TORONTO - For three weeks the Maple Leafs have lived in the NHL’s fast lane, rubbed shoulders with big-shot contenders, won key games, excited fans and had Lady Luck at their table.
But the points streak of 6-0-3 also glossed over some deficiencies in their game. Certainly Saturday’s visit from the Stanley Cup champion Chicago Blackhawks exposed at least one major crack that must be filled if this playoff push is to hold until April.
Few teams make the playoffs without two lines that can score or at least hold their own defensively. Coach Ron Wilson ran out of patience with his second line after Chicago jumped to a 3-0 lead, specifically minus-25 centre Tyler Bozak, who was bounced for Darryl Boyce and later, Tim Brent, neither the glamour type expected to ride with Phil Kessel and Joffrey Lupul.
“They’re on for so many damn goals against,” an agitated Wilson said of the line. “Look at their plus-minus (Kessel is sub 22, newcomer Lupul minus 12). I have to change things up.
“Bozie, I thought was struggling a little bit and it was just to give an opportunity (to the pluggers). Boyce went out there and (Lupul) scored. So we’re just trying to shake it up a little bit, give a different look and motivate some other people.”
Bozak was shifted to the third line, which was beaten on the best Chicago goal of the night when Patrick Kane found a streaking Jonathan Toews. Bozak was also on the ice when old Frat Pack roomate Viktor Stalberg scored.
But Lupul accepted blame for a weak dump-in that the Hawks converted to an odd-man rush for a 2-0 goal. Though Lupul did score himself, it was just his third in 12 games since the trade with Anaheim and he’s minus-8 in that span. He has been getting the kid gloves’ treatment so far from his bosses and teammates because he has changed teams and has had recent injury woes.
“I’m definitely not using that as an excuse right now,” Lupul said. “We’re in a playoff drive right now. I would have liked to do a couple of things differently in the first period. I think we turned pucks over, up and down our lineup, and it hurt us. I know I had one that cost us.
“You’re not going to win or lose a game in the first minute of play. We should have responded better in the first period.”
But he wasn’t shocked to see Boyce and Brent on his line when things went sour.
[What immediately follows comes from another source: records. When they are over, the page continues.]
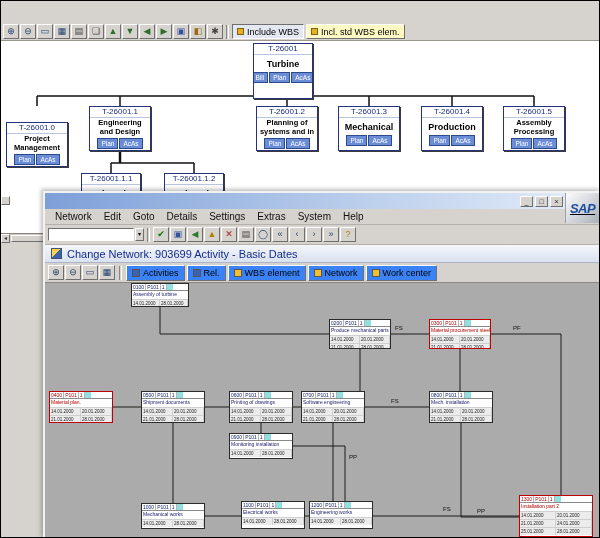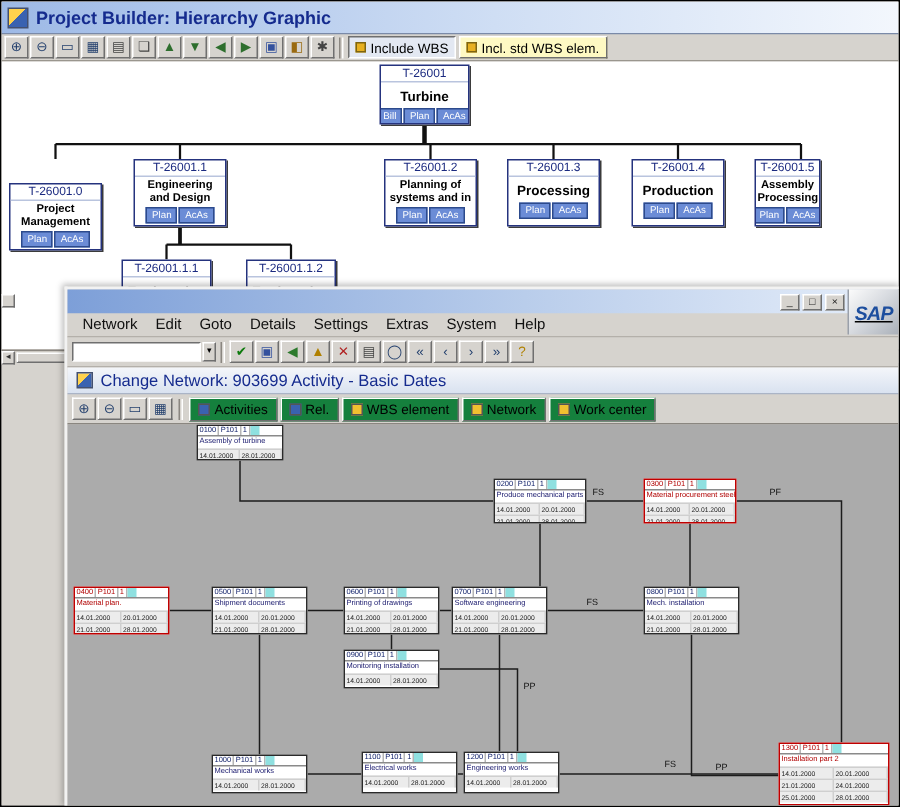--- a/index.html
+++ b/index.html
@@ -84,10 +84,6 @@
 <div class="screen">
 
   <div class="pb-window">
-    <div class="pb-title">
-      <span class="app-icon"></span>
-      <span class="ttl">Project Builder: Hierarchy Graphic</span>
-    </div>
     <div class="pb-toolbar">
       <span style="display:flex;gap:1px;">
           <span class="tbtn" style="color: rgb(36, 64, 110);">⊕</span>

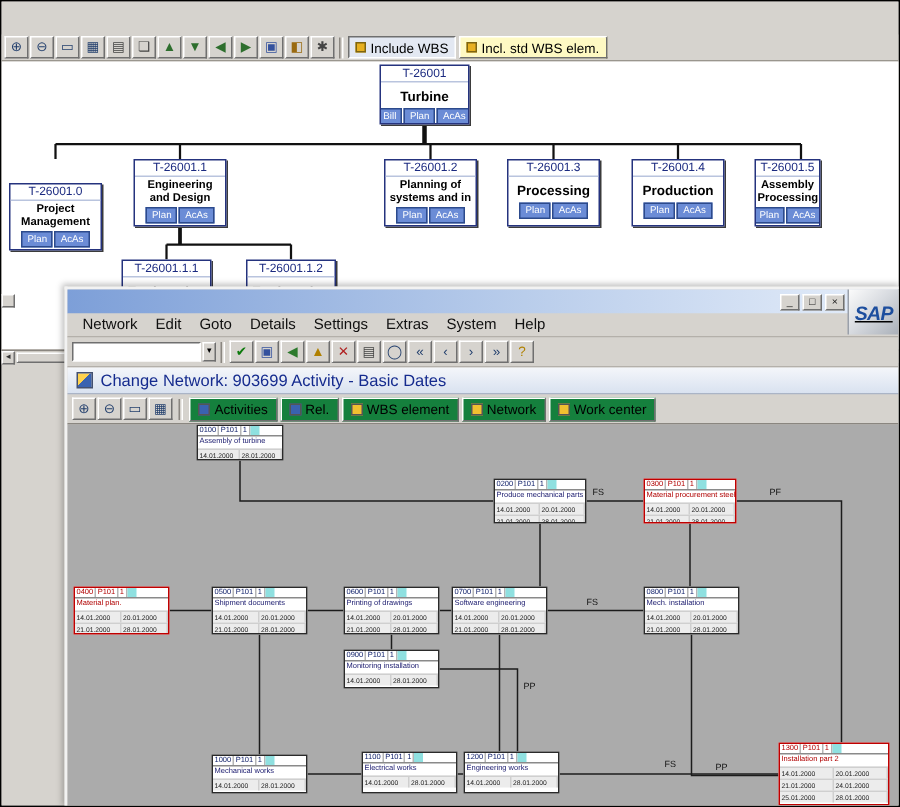--- a/index.html
+++ b/index.html
@@ -127,7 +127,7 @@
           <polyline points="110,122 110,132" fill="none" stroke="#111111" stroke-width="1.5"></polyline>
           <polyline points="193,122 193,132" fill="none" stroke="#111111" stroke-width="1.5"></polyline>
         </svg>
-      <span><div class="hnode one" style="left: 252px; top: 2px; width: 60px; height: 40px;">
+      <span><div class="hnode one" style="left: 252px; top: 2px; width: 60px; height: 56px;">
             <div class="nid">T-26001</div>
             <div class="nname">Turbine</div>
             <div class="nbtns">

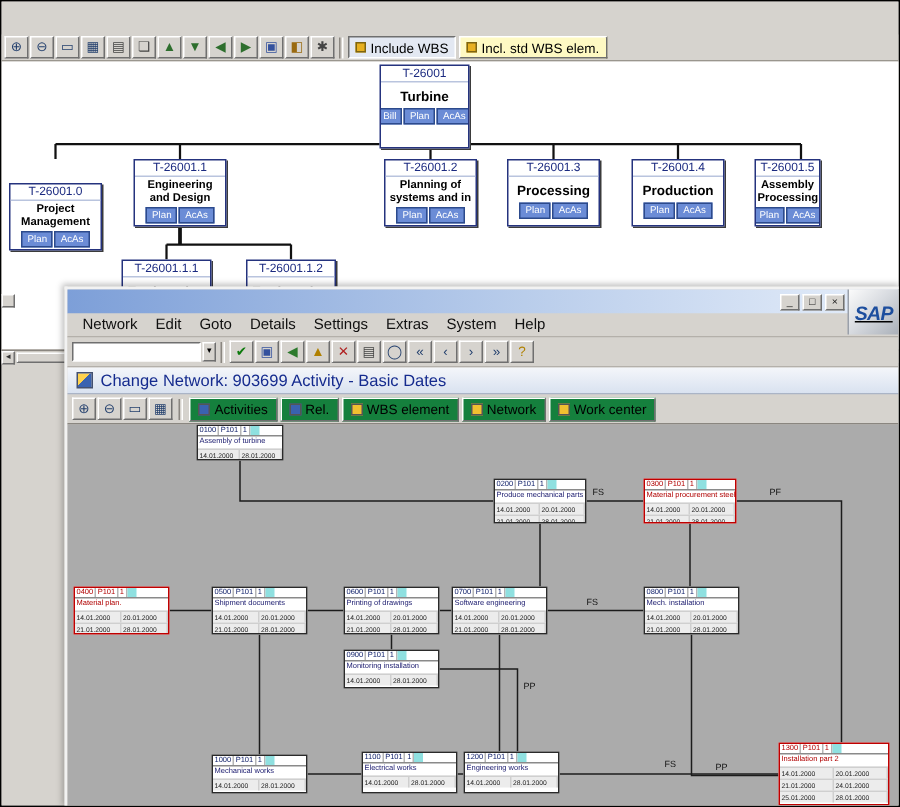--- a/index.html
+++ b/index.html
@@ -170,7 +170,7 @@
               <span class="hbtn">Plan</span>
               <span class="hbtn">AcAs</span>
             </div>
-          </div><div class="hnode" style="left: 502px; top: 65px; width: 44px; height: 45px;">
+          </div><div class="hnode" style="left: 502px; top: 65px; width: 62px; height: 45px;">
             <div class="nid">T-26001.5</div>
             <div class="nname">Assembly Processing</div>
             <div class="nbtns">

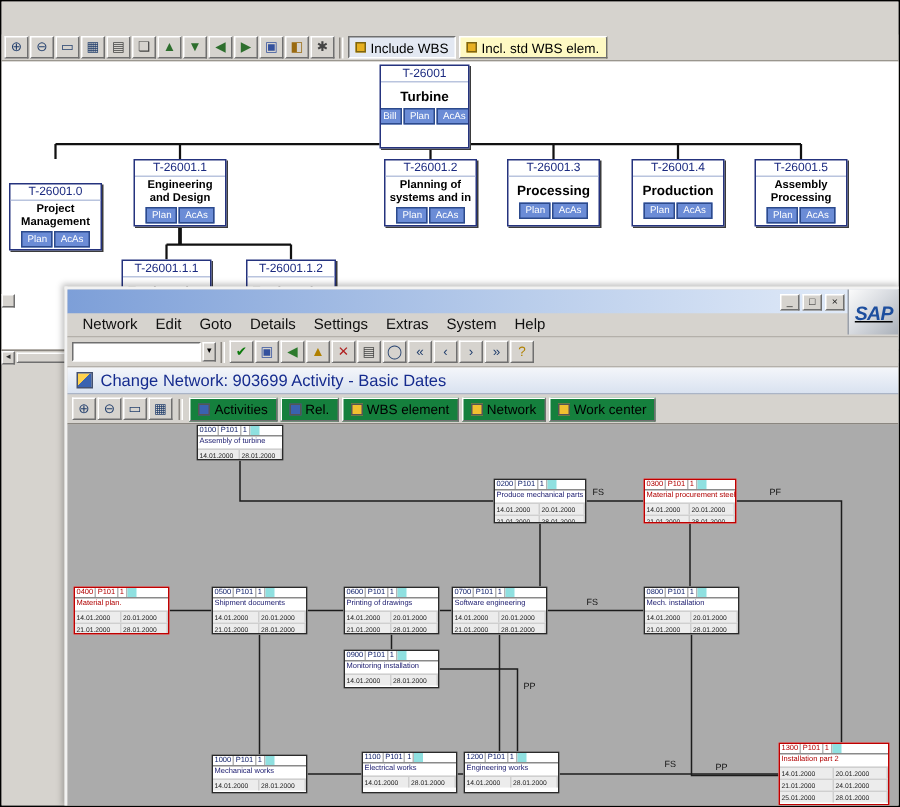--- a/index.html
+++ b/index.html
@@ -158,7 +158,7 @@
             </div>
           </div><div class="hnode one" style="left: 337px; top: 65px; width: 62px; height: 45px;">
             <div class="nid">T-26001.3</div>
-            <div class="nname">Processing</div>
+            <div class="nname">Mechanical</div>
             <div class="nbtns">
               <span class="hbtn">Plan</span>
               <span class="hbtn">AcAs</span>

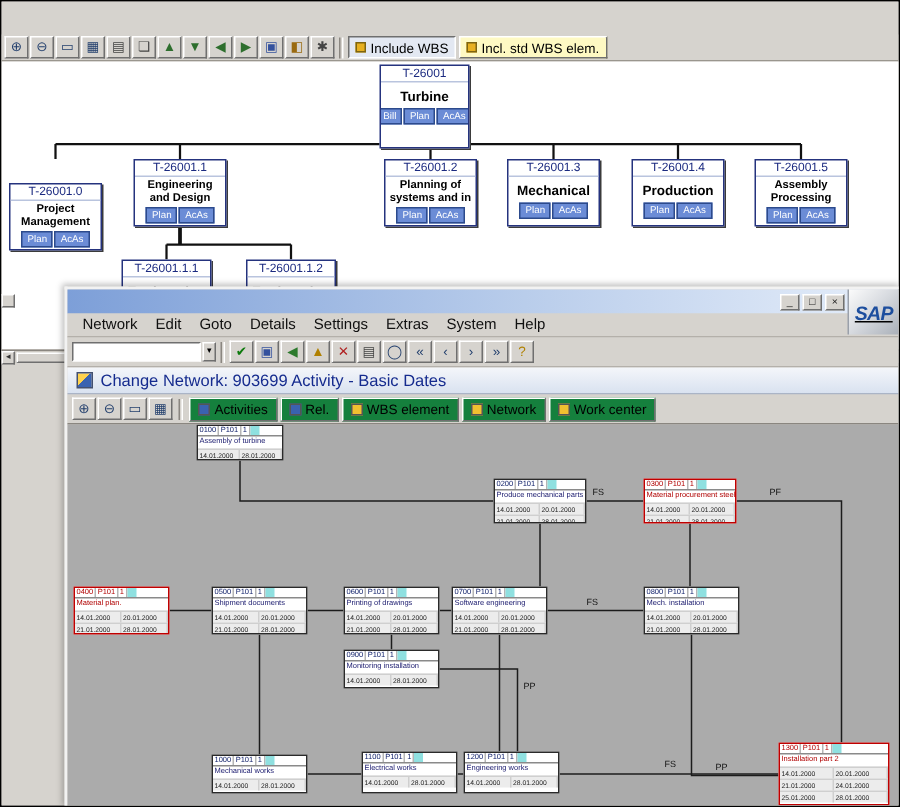--- a/index.html
+++ b/index.html
@@ -61,7 +61,7 @@
   .strip-icon { width:11px; height:11px; background:linear-gradient(135deg,#ffd24d 0 45%, #3a62b0 45% 100%); border:1px solid #44506e; }
   .sap-appbar { height:20px; background:#d6d3ce; display:flex; align-items:center; gap:2px; padding:0 3px; border-bottom:1px solid #8a8680; }
   .appbtn { height:16px; display:flex; align-items:center; gap:3px; font-size:9px; padding:0 5px;
-    border:1px solid; border-color:#fff #6f6f6f #6f6f6f #fff; background:#15803d; white-space:nowrap; }
+    border:1px solid; border-color:#fff #6f6f6f #6f6f6f #fff; background:#3b82f6; white-space:nowrap; }
   .ibx { width:8px; height:8px; border:1px solid #555; }
 
   .net-canvas { position:relative; width:554px; height:254px; background:#ababab; overflow:hidden; }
“That will happen in a game when the play is being taken to you a little bit,” Lupul said. “(Wilson) was just trying to create a spark. I don’t think it’s going to be anything permanent. Our line has to be better.”
The juggling of centres either says a lot about Boyce and Brent’s ability as two-way players or underlines a lack of depth that general manager Brian Burke must address in the summer.
“We’re there when needed to do something like that,” Brent said. “It shows more confidence in us, which is nice. But we have to have four lines rolling. We have to bring our A game and when we don’t, we’re not a successful team.”
While goaltender James Reimer’s meteoric rise has been the talk of February, the mileage that Wilson is getting from some players who weren’t in the picture at training camp is remarkable.
“Talk about not even going to the golf tournament,” laughed Brent of being excluded from the team’s September day on the links. “I don’t think I was in the plans. But I wanted to make sure I came to camp and turned some heads and now, here we are.
“Boyce and (Joey) Crabb came up halfway through the year, which is a hard thing if you haven’t done it in the past. They’ve done well for themselves and obviously helped our team. Reimer is a huge part to this and they all deserve a lot of credit.”
The Leafs took Sunday off and now play seven straight against the Eastern Conference starting Tuesday on Long Island. They trailed eighth-place Carolina by four points and Buffalo by three before the Sabres played at Minnesota. The Rangers also won their second in a row to go seven ahead.
“There’s no need for a lot of scoreboard watching right now,” defenceman Luke Schenn said of the 16 games remaining. “We’ll need some help along the way, but we’re still in the driver’s seat.”